*YOUR GOAL*:
The pictures do not go in the copy. Reproduce the rest of the entries exactly.

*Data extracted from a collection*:
-- Opening Marker --

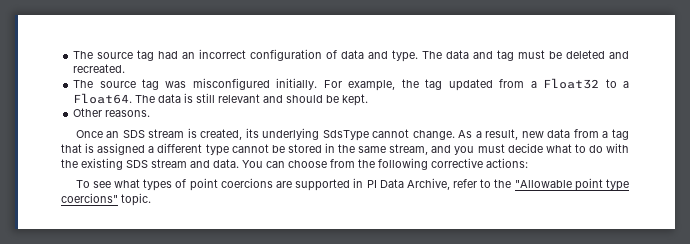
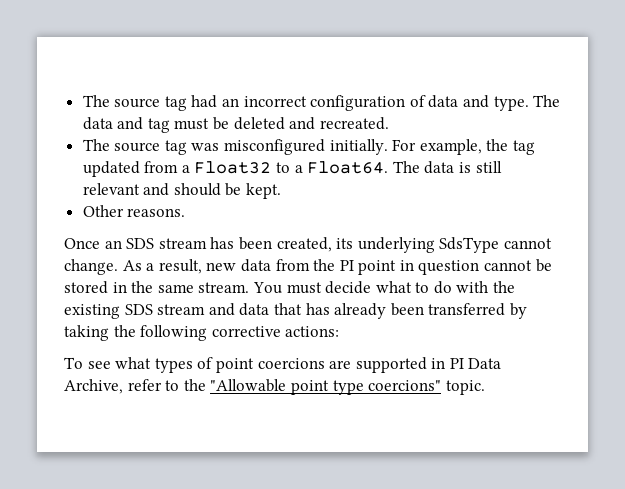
- Once an SDS stream is created, its underlying SdsType cannot change.
+ Once an SDS stream has been created, its underlying SdsType cannot change.
- As a result, new data from a tag that is assigned a different type cannot be stored in the same stream, and you must decide what to do with the existing SDS stream and data. You can choose from the following corrective actions:
+ As a result, new data from the PI point in question cannot be stored in the same stream. You must decide what to do with the existing SDS stream and data that has already been transferred by taking the following corrective actions:

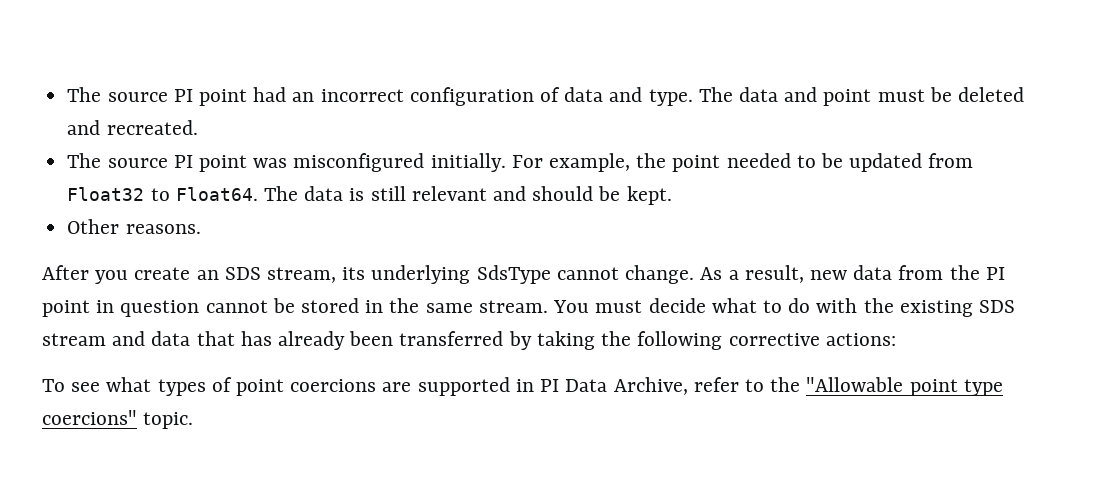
- The source tag had an incorrect configuration of data and type.
+ The source PI point had an incorrect configuration of data and type.
- The data and tag must be deleted and recreated.
+ The data and point must be deleted and recreated.
- The source tag was misconfigured initially.
+ The source PI point was misconfigured initially.
- For example, the tag updated from a Float32 to a Float64.
+ For example, the point needed to be updated from Float32 to Float64.
- Once an SDS stream has been created, its underlying SdsType cannot change.
+ After you create an SDS stream, its underlying SdsType cannot change.

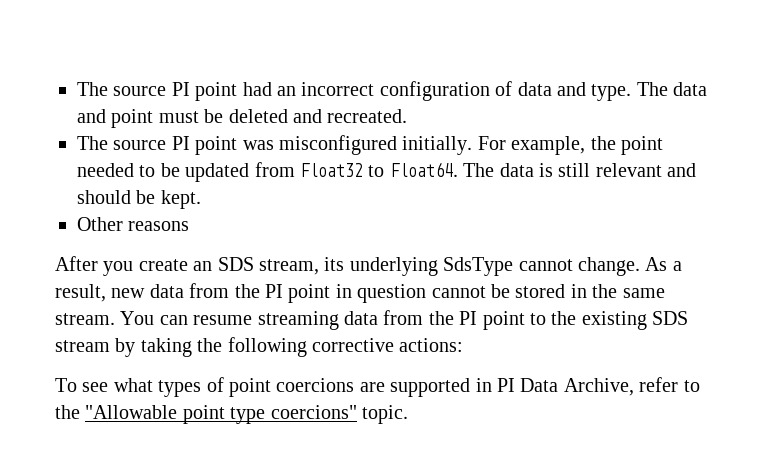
- Other reasons.
+ Other reasons
- You must decide what to do with the existing SDS stream and data that has already been transferred by taking the following corrective actions:
+ You can resume streaming data from the PI point to the existing SDS stream by taking the following corrective actions:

-- Closing Marker --

*YOUR SOLUTION*:
- Once an SDS stream is created, its underlying SdsType cannot change.
+ Once an SDS stream has been created, its underlying SdsType cannot change.
- As a result, new data from a tag that is assigned a different type cannot be stored in the same stream, and you must decide what to do with the existing SDS stream and data. You can choose from the following corrective actions:
+ As a result, new data from the PI point in question cannot be stored in the same stream. You must decide what to do with the existing SDS stream and data that has already been transferred by taking the following corrective actions:

- The source tag had an incorrect configuration of data and type.
+ The source PI point had an incorrect configuration of data and type.
- The data and tag must be deleted and recreated.
+ The data and point must be deleted and recreated.
- The source tag was misconfigured initially.
+ The source PI point was misconfigured initially.
- For example, the tag updated from a Float32 to a Float64.
+ For example, the point needed to be updated from Float32 to Float64.
- Once an SDS stream has been created, its underlying SdsType cannot change.
+ After you create an SDS stream, its underlying SdsType cannot change.

- Other reasons.
+ Other reasons
- You must decide what to do with the existing SDS stream and data that has already been transferred by taking the following corrective actions:
+ You can resume streaming data from the PI point to the existing SDS stream by taking the following corrective actions:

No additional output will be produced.